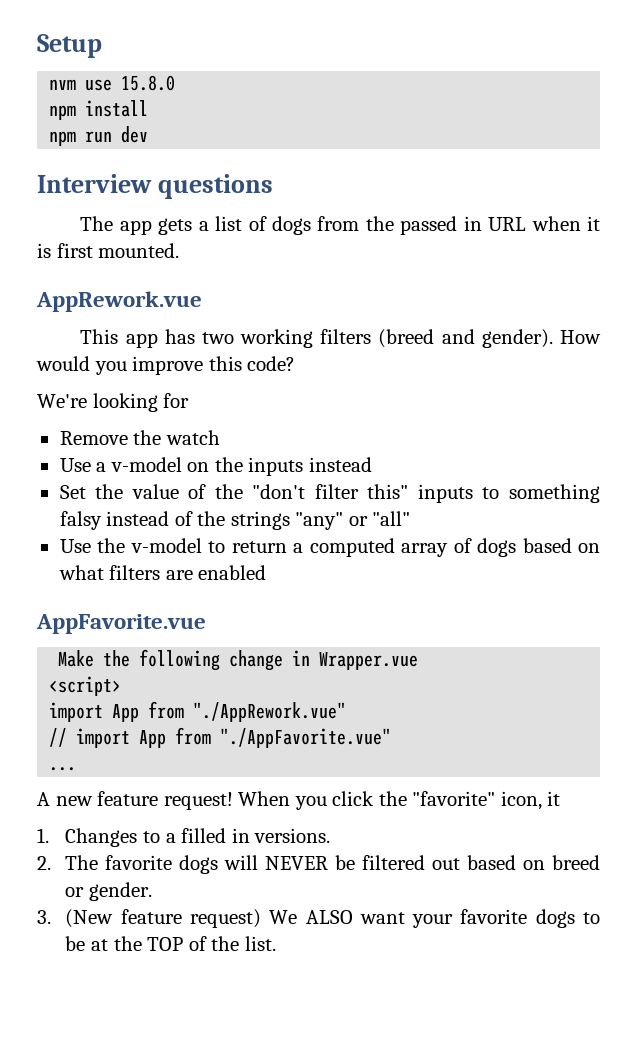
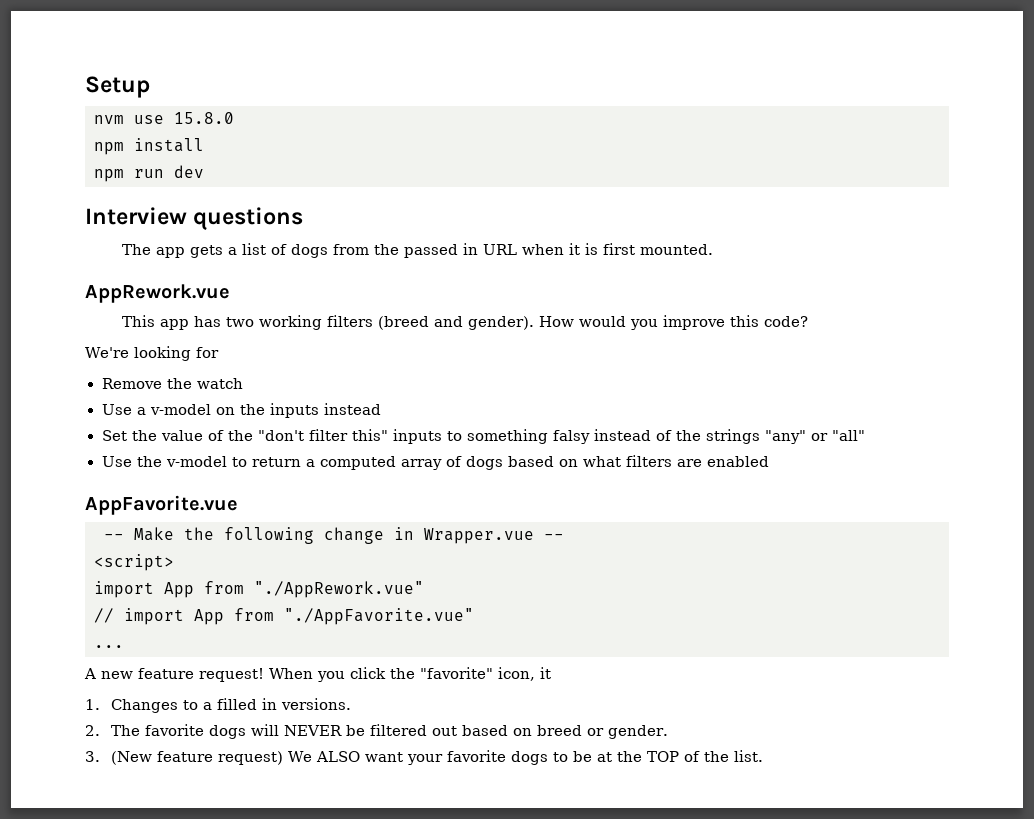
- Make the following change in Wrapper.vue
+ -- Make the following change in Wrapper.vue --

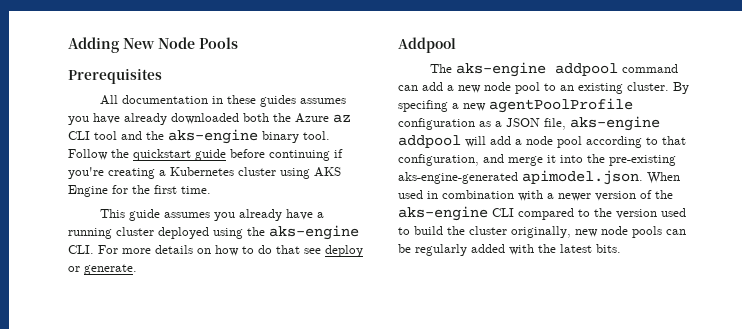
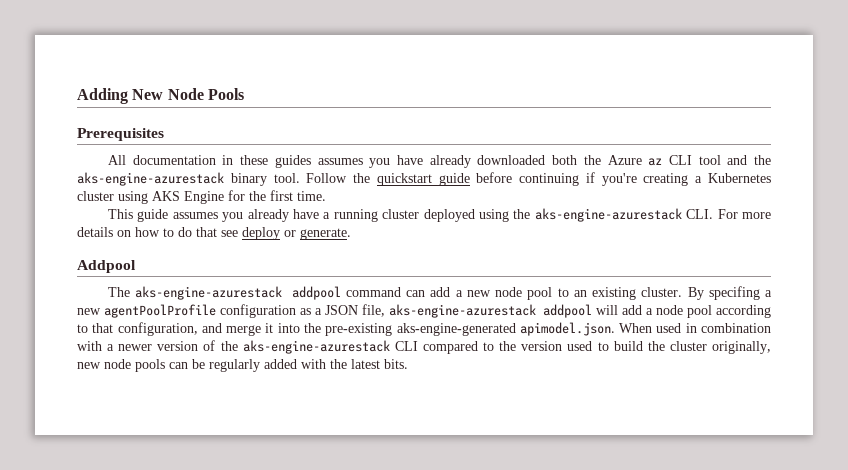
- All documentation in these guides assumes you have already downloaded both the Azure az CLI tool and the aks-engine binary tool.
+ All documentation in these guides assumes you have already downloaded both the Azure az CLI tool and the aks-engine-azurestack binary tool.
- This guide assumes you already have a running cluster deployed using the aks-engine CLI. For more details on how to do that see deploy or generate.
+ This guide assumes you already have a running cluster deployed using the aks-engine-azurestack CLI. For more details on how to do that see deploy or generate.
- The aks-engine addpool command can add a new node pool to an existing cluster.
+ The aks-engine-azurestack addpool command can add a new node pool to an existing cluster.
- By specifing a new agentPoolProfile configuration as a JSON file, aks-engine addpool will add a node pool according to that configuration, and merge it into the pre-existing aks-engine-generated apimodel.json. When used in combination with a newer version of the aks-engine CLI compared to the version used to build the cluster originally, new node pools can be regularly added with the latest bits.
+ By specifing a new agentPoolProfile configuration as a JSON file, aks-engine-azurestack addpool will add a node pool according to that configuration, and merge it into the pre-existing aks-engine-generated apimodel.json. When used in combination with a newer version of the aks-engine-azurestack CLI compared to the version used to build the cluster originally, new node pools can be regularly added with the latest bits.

_____

● **About this exercise**: With the line that contains "- By specifing" as the first and the final line of the data as the last, repeat every line in that span exactly.

● **Your response**:
- By specifing a new agentPoolProfile configuration as a JSON file, aks-engine addpool will add a node pool according to that configuration, and merge it into the pre-existing aks-engine-generated apimodel.json. When used in combination with a newer version of the aks-engine CLI compared to the version used to build the cluster originally, new node pools can be regularly added with the latest bits.
+ By specifing a new agentPoolProfile configuration as a JSON file, aks-engine-azurestack addpool will add a node pool according to that configuration, and merge it into the pre-existing aks-engine-generated apimodel.json. When used in combination with a newer version of the aks-engine-azurestack CLI compared to the version used to build the cluster originally, new node pools can be regularly added with the latest bits.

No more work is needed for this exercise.